L'atelier, auquel ont assisté 16 participants provenant des affiliés de l'IBB, du Trade Union Congress (TUC), des groupes d'employeurs et des agences gouvernementales, a discuté de l'absence de programmes et de politiques nationaux clairs au Ghana pour réglementer et/ou interdire l'utilisation de l'amiante. Les participants ont déclaré que l'absence de réglementation claire est alarmante étant donné que le ministère de la santé du pays consacre plus de 10 % de son budget au traitement des cancers liés à l'amiante.  


Ce constat a été confirmé par les personnes ressources de l'atelier, issues du département de l'inspection des usines, du ministère de la santé et de l'agence de protection de l'environnement. Elles ont toutes convenu que l'amiante reste un tueur silencieux pour de nombreux travailleurs au Ghana.  


Kingsley Amo Brempong, inspecteur principal des usines au département de l'inspection des usines, a déclaré que son département se concentre sur la question de l'industrie de la construction en raison de ses conditions de travail précaires qui ont entraîné des blessures et des décès liés au travail sans commune comparaison avec les autres industries. "L'amiante reste une préoccupation majeure à laquelle il faut répondre par des campagnes durables qui appellent à son interdiction sur les lieux de travail et dans les habitations", a-t-il ajouté.  


Michael Adumatta Nyantakyi, secrétaire général du PWU et membre titulaire du comité exécutif de l'IBB pour l'Afrique de l'Ouest, a déclaré qu'il était nécessaire que le Ghana investisse dans une recherche exhaustive sur l'impact de l'exposition à l'amiante sur les lieux de travail et dans les communautés. En particulier, il a déclaré que les fibres d'amiante se brisent facilement lorsqu'elles sont mal manipulées. Elles peuvent être inhalées par les gens sans le savoir et compromettre gravement leur santé.    
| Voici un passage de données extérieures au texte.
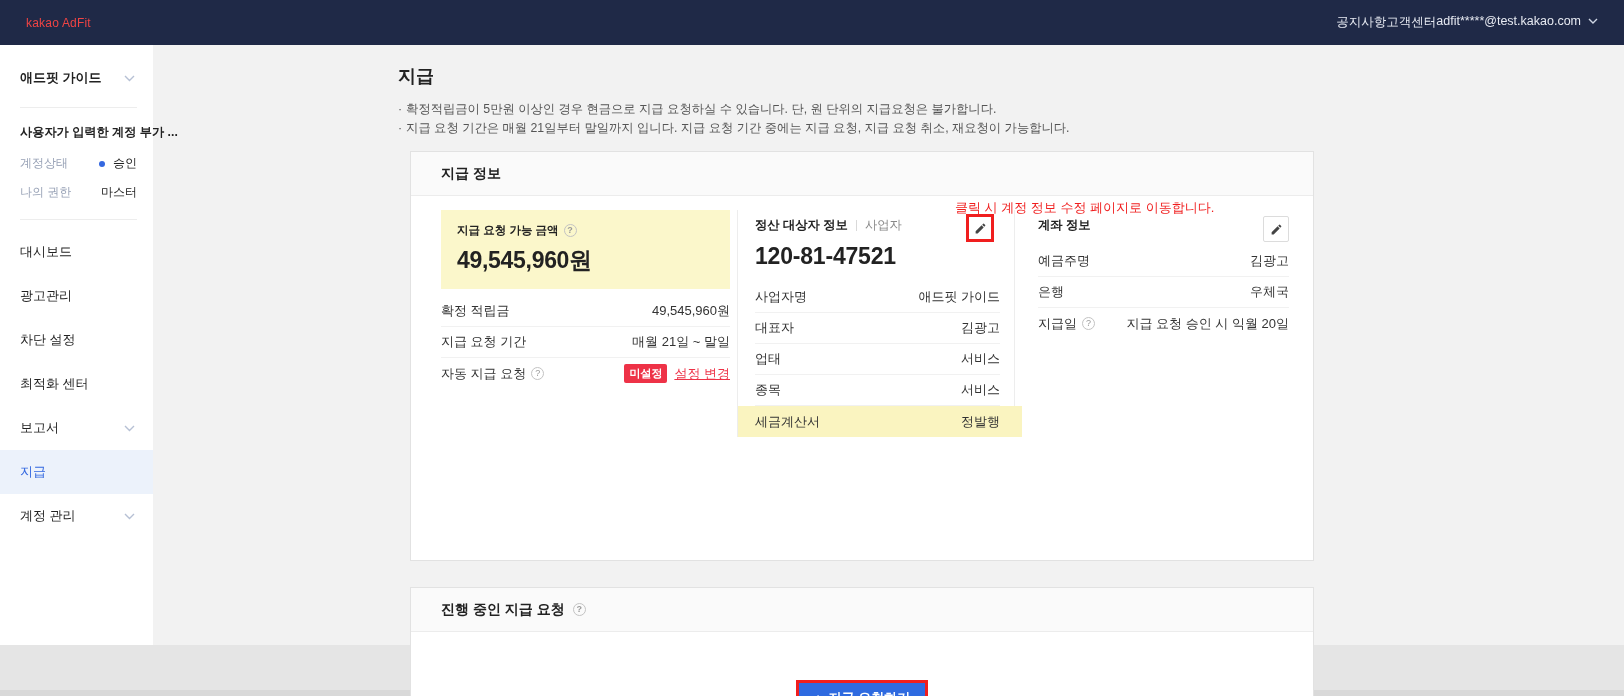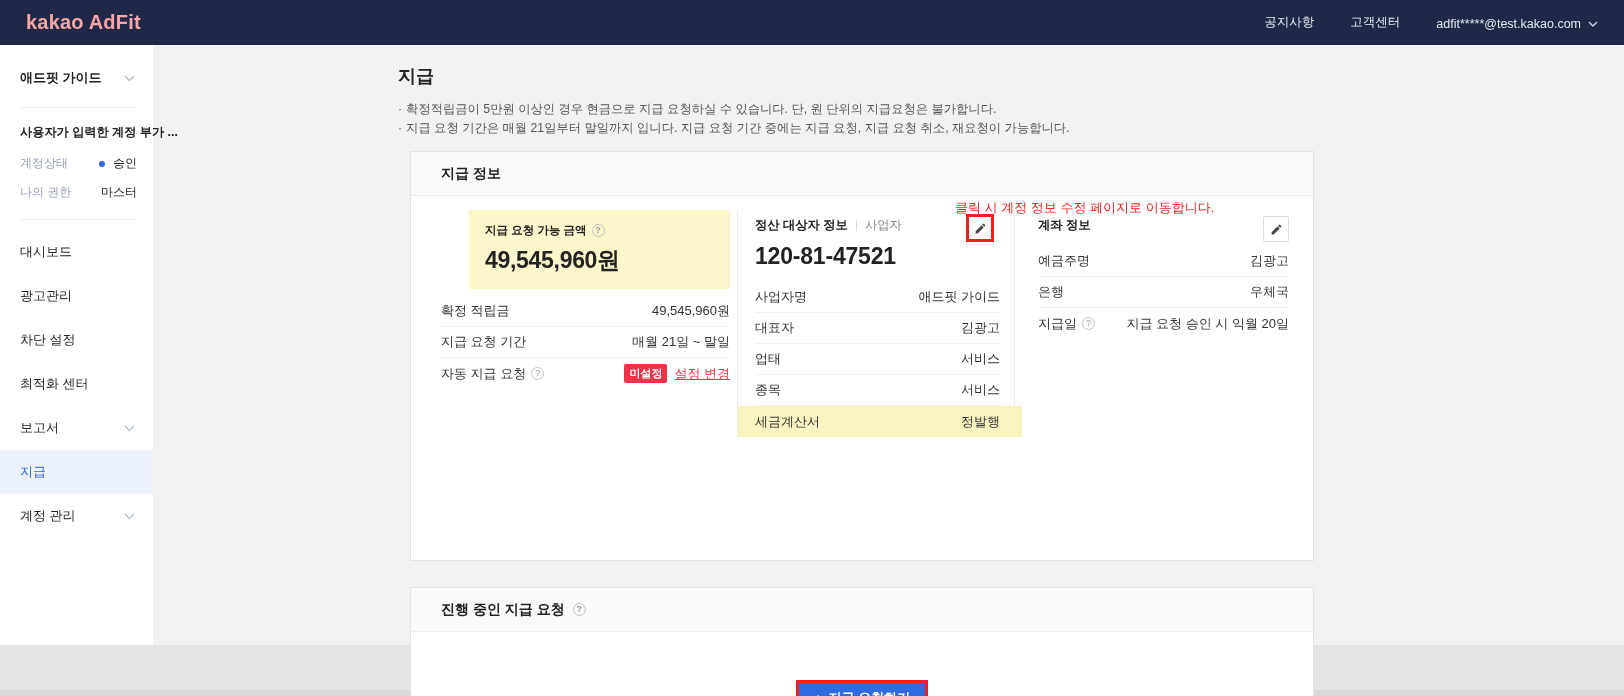"kakao AdFit" .logo { color: #fca5a5 -> #ef4444; font-size: 20px -> 12px; font-weight: bold -> normal }
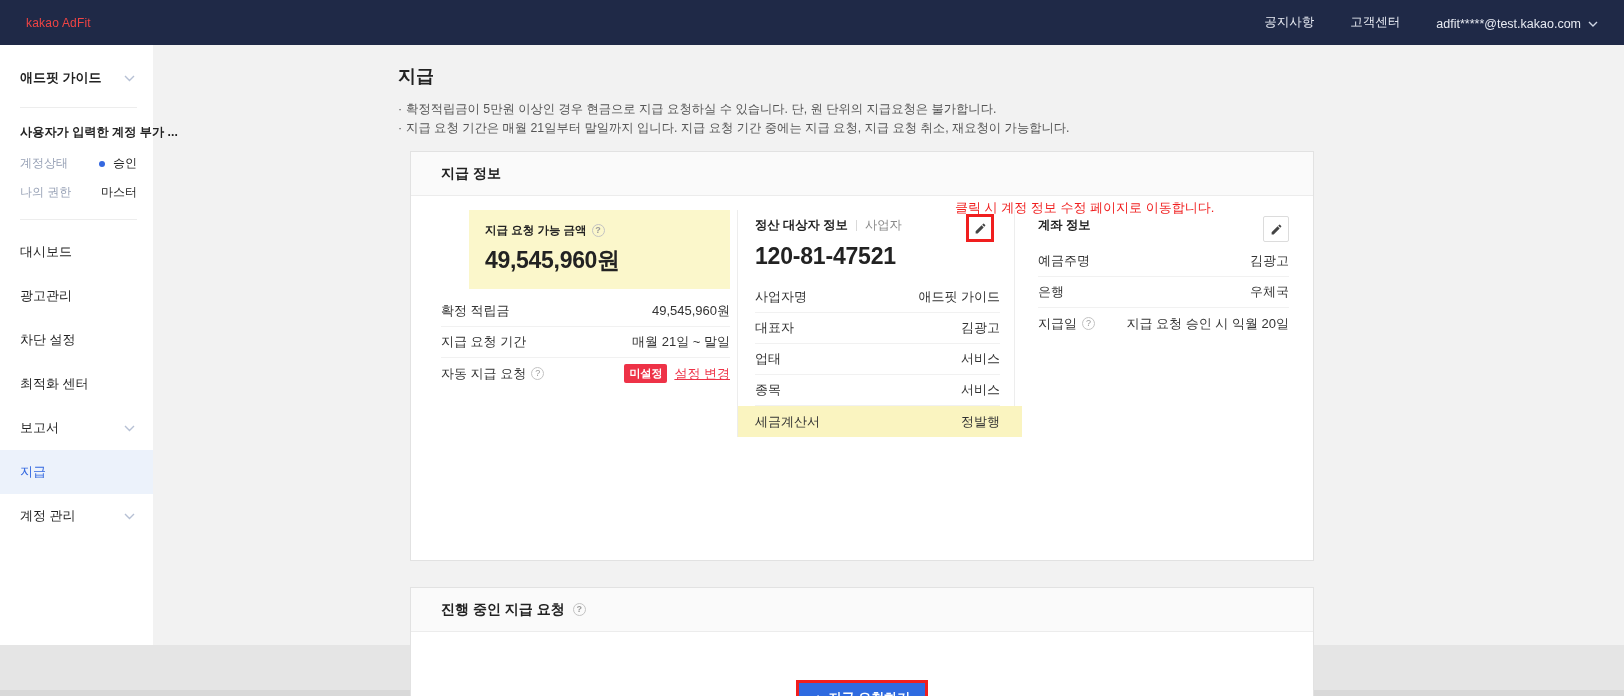"공지사항" .topnav { align-items: flex-end -> flex-start; gap: 36px -> none }
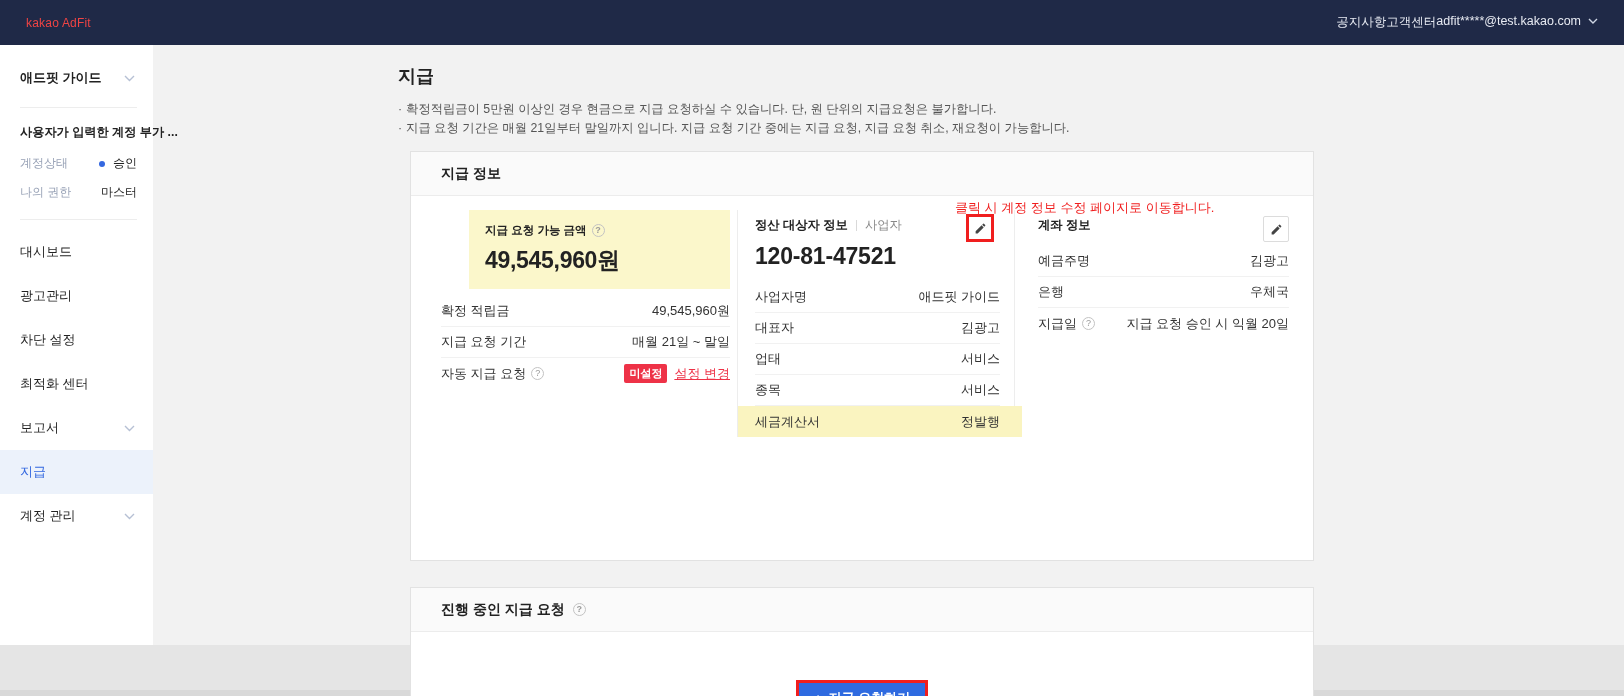"지급 요청 가능 금액" .yellow-box { margin-left: 28px -> none }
Les syndicats ont convenu de lancer une forte campagne de sensibilisation contre l'utilisation de l'amiante au Ghana, de faire pression sur leur gouvernement pour qu'il ratifie les conventions n° 139 et 162 de l'OIT et, dans l'immédiat, de placer le chrysotile ou l'amiante blanc dans la catégorie du "consentement préalable en connaissance de cause" (PIC). Le PIC favorise le partage des responsabilités et la coopération dans le commerce international des produits chimiques dangereux. Il protège la santé humaine et l'environnement en fournissant aux pays importateurs des informations sur la manière de stocker, transporter, utiliser et éliminer les produits chimiques dangereux en toute sécurité.